Si Denis La France se montre plutôt sceptique quant à cet essai, Samuel Richard mentionne avoir fait quelques observations intéressantes cette année sur les doryphores qui attaquaient moins les pommes de terre pour s’en prendre à ­certains intercalaires et sur la santé générale des tubercules dans le sarrasin.

Les engrais verts étaient déjà utilisés à la ferme Proculteur, mais leurs pratiques évoluent à grande vitesse avec les essais menés avec le CÉTAB+, sans compter les essais en plein champ.
Les engrais verts étaient déjà utilisés à la ferme Proculteur, mais leurs pratiques évoluent à grande vitesse avec les essais menés avec le CÉTAB+, sans compter les essais en plein champ.

3e essai – Pleine saison

Enfin, le troisième essai portait sur l’implantation d’engrais vert pleine saison l’année précédant la culture de pommes de terre. « Cette méthode a plusieurs objectifs : apporter un mélange de matière organique stable et labile, augmenter l’humus du sol, stimuler l’activité biologique, enrichir le sol en azote et réduire la pression des mauvaises herbes », énumère Denis La France.

De tous les traitements évalués, c’est le mélange de vesce commune et de millet qui a obtenu les meilleurs résultats. « La présence de la vesce commune, de par son énorme biomasse (6 t/hectare à l’automne), a sûrement joué un rôle important parce que le sol part avec 5 kilos d’azote, analyse Sophie Rivest-Auger. ­Est-ce la vesce va toujours fournir autant?
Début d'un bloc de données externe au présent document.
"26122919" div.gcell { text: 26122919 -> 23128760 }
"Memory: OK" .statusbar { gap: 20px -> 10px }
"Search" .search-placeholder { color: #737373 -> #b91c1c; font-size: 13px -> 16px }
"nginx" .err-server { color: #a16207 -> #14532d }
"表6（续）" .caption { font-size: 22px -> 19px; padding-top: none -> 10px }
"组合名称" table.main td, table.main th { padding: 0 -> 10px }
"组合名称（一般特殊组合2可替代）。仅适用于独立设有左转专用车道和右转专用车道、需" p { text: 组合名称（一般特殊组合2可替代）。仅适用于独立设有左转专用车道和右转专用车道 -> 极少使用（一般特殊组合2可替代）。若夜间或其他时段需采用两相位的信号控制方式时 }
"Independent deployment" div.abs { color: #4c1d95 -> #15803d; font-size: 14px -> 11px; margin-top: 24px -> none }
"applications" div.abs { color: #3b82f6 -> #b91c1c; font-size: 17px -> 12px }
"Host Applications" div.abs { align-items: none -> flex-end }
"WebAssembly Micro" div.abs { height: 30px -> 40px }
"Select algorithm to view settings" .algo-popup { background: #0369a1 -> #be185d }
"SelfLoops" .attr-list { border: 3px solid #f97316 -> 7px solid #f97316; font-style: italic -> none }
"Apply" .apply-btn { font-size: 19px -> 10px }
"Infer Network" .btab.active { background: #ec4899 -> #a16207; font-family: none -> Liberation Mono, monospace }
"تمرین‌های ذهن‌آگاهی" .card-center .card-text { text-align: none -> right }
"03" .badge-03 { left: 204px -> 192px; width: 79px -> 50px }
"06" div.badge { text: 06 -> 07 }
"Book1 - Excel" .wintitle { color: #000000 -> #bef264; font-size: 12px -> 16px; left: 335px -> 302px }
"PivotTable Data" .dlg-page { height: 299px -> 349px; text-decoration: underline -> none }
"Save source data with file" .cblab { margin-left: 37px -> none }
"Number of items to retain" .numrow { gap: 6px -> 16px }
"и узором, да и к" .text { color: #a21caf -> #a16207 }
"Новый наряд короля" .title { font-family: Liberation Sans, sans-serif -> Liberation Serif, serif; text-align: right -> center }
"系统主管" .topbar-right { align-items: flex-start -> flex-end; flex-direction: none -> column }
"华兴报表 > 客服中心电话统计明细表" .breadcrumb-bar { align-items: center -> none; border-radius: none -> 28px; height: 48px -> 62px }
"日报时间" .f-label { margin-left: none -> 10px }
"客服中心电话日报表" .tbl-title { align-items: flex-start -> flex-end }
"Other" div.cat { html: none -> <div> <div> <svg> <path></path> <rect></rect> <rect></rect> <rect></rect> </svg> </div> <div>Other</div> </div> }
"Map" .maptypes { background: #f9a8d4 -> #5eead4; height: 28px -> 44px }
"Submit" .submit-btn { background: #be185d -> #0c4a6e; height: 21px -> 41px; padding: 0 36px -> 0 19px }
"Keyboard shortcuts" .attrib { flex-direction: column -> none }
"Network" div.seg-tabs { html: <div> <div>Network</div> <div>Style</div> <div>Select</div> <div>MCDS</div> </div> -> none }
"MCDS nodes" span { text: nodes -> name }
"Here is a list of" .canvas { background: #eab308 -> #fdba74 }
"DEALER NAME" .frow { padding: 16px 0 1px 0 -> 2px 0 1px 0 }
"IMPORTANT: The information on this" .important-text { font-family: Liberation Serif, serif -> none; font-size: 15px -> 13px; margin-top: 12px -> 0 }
Pas nécessairement, d’où l’importance de continuer à tester de nouveaux mélanges. »

Une chose est certaine, la rotation pleine saison avec engrais verts a fait ses preuves, souligne Samuel Richard. « Les comparatifs d’un précédent d’engrais vert pleine saison versus un précédent de maïs ou de soya ont déjà montré une augmentation suffisante des rendements et de meilleurs résultats économiques sur l’ensemble de la rotation. Il s’agit maintenant de tester différents mélanges entre eux pour favoriser à la fois le gain de rendement dans les pommes de terre, mais aussi la santé des sols à long terme. » 

Ce texte a été publié dans l’édition d’octobre 2021 de notre cahier L’UtiliTerre.